Listed records:
———

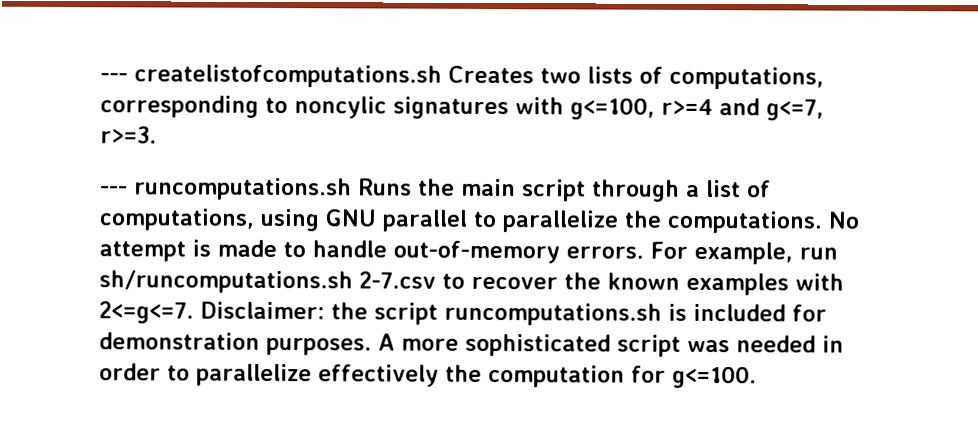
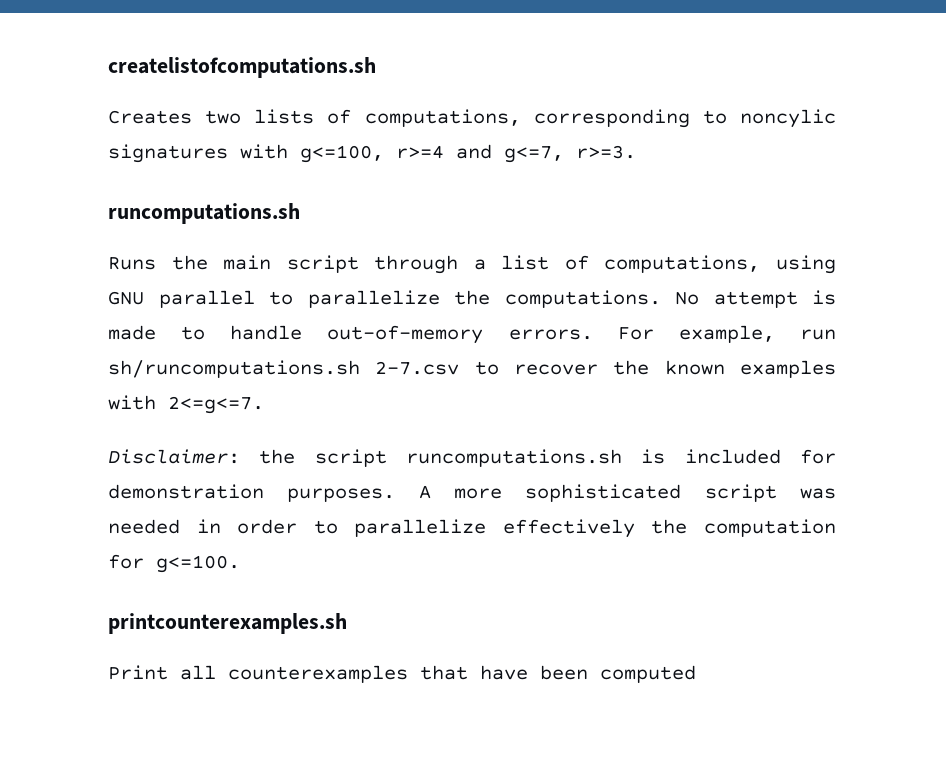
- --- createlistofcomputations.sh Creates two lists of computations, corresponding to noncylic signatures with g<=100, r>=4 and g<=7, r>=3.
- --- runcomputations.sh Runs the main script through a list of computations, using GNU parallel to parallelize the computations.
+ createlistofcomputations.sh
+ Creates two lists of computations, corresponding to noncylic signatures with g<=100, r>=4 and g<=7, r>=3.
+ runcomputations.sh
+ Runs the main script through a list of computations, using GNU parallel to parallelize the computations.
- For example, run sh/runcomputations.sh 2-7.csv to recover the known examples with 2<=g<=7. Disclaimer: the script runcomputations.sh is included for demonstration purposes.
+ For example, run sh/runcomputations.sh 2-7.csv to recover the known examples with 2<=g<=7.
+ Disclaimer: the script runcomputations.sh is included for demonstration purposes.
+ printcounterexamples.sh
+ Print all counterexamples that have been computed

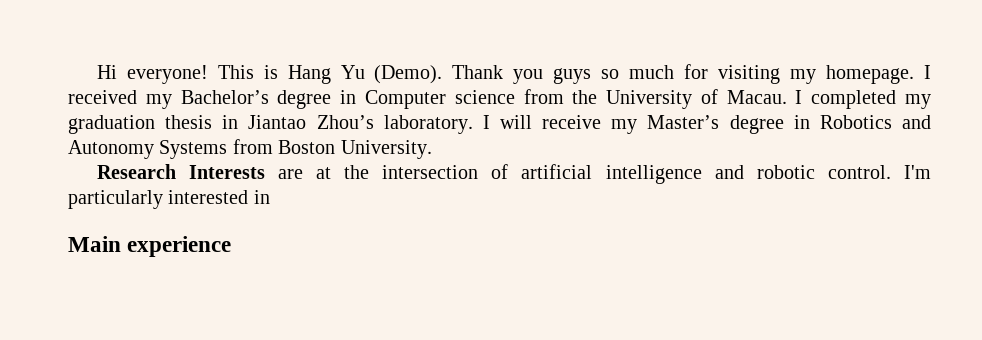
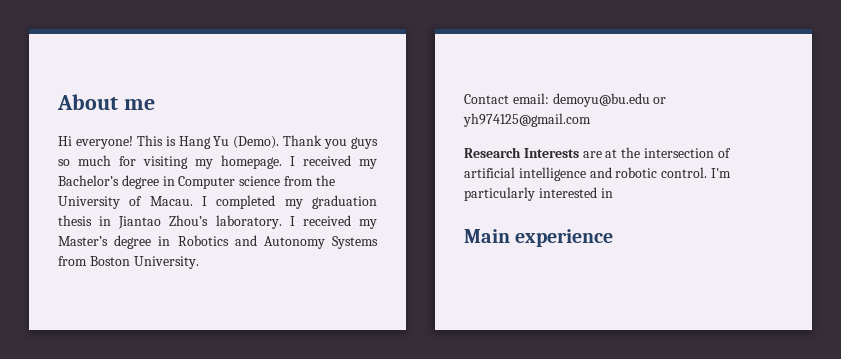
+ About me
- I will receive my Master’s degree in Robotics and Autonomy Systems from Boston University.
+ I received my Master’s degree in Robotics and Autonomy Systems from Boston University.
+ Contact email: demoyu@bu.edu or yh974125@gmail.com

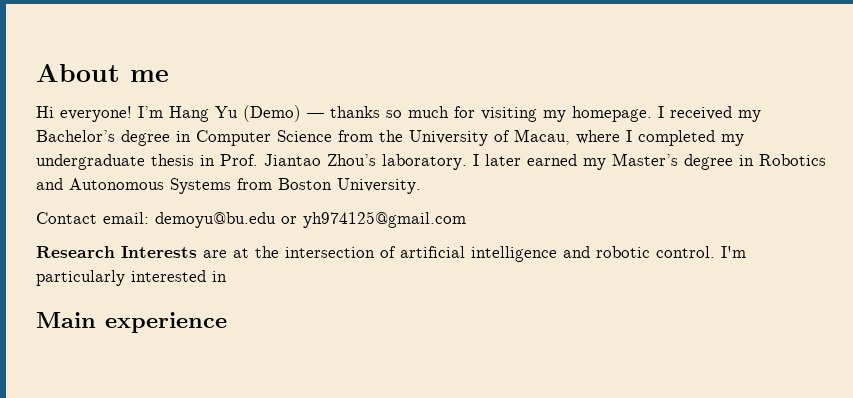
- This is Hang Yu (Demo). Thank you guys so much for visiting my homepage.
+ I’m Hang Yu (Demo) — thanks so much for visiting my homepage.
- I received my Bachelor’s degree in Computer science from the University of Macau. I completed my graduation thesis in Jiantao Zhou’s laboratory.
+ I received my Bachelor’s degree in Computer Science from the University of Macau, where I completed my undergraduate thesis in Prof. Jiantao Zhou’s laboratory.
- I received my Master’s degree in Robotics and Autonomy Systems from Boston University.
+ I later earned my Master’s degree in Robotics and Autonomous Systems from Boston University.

———

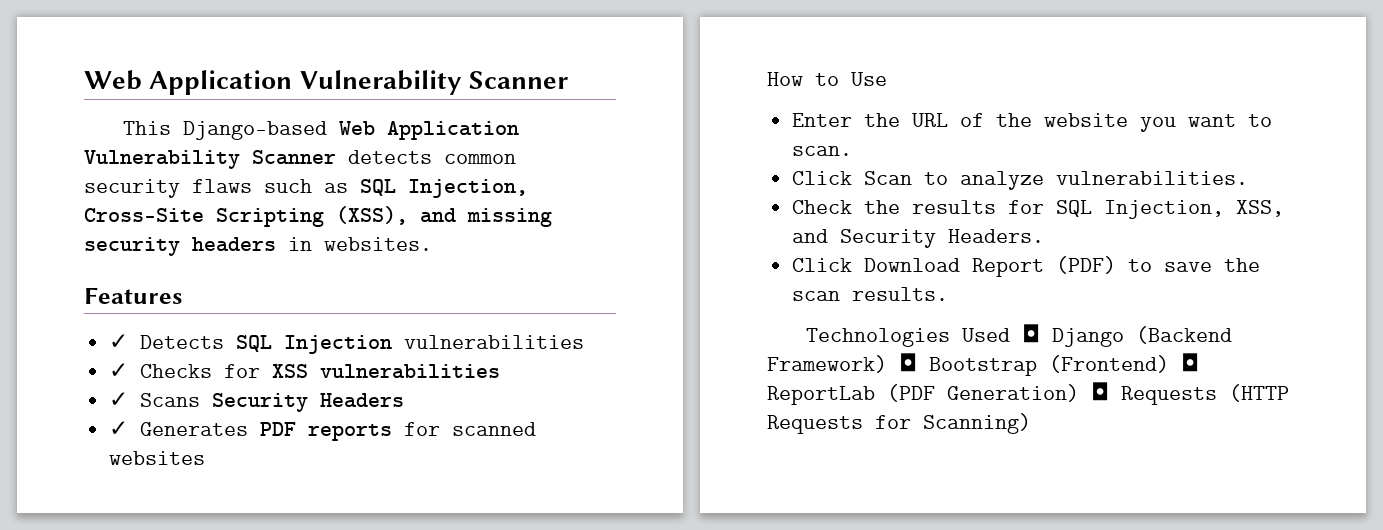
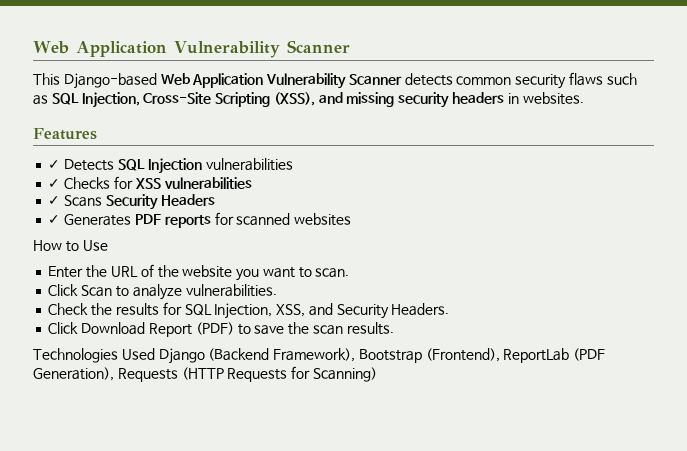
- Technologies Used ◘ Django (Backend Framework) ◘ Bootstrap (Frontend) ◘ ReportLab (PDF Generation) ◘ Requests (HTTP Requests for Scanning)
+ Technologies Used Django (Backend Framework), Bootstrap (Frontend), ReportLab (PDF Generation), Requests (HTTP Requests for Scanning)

———

Description of the task:
Return every line above where "demonstration" appears.

Response:
- For example, run sh/runcomputations.sh 2-7.csv to recover the known examples with 2<=g<=7. Disclaimer: the script runcomputations.sh is included for demonstration purposes.
+ Disclaimer: the script runcomputations.sh is included for demonstration purposes.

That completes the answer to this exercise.